Items from a dataset:
———
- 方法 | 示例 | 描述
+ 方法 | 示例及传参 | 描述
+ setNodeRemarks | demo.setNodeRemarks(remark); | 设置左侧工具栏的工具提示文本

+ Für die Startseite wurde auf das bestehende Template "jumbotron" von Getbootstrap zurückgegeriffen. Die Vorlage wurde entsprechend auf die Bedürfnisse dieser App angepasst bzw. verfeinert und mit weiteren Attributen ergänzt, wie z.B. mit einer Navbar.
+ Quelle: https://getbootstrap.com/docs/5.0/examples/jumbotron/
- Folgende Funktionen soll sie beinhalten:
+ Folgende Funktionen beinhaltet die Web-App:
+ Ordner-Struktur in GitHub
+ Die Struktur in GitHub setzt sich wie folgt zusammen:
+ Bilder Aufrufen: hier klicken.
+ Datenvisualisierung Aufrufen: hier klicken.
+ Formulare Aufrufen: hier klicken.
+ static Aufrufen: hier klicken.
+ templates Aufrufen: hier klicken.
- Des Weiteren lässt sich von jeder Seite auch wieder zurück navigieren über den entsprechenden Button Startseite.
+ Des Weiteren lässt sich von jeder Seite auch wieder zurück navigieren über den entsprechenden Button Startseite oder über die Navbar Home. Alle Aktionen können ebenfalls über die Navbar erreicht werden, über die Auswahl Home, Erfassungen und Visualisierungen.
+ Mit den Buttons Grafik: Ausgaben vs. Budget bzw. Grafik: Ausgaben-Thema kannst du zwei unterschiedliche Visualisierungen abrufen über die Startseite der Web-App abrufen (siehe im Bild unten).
———
EXERCISE: A complete answer reproduces every line of the records in which the word "Folgende" occurs.

EXERCISE SOLUTION:
- Folgende Funktionen soll sie beinhalten:
+ Folgende Funktionen beinhaltet die Web-App:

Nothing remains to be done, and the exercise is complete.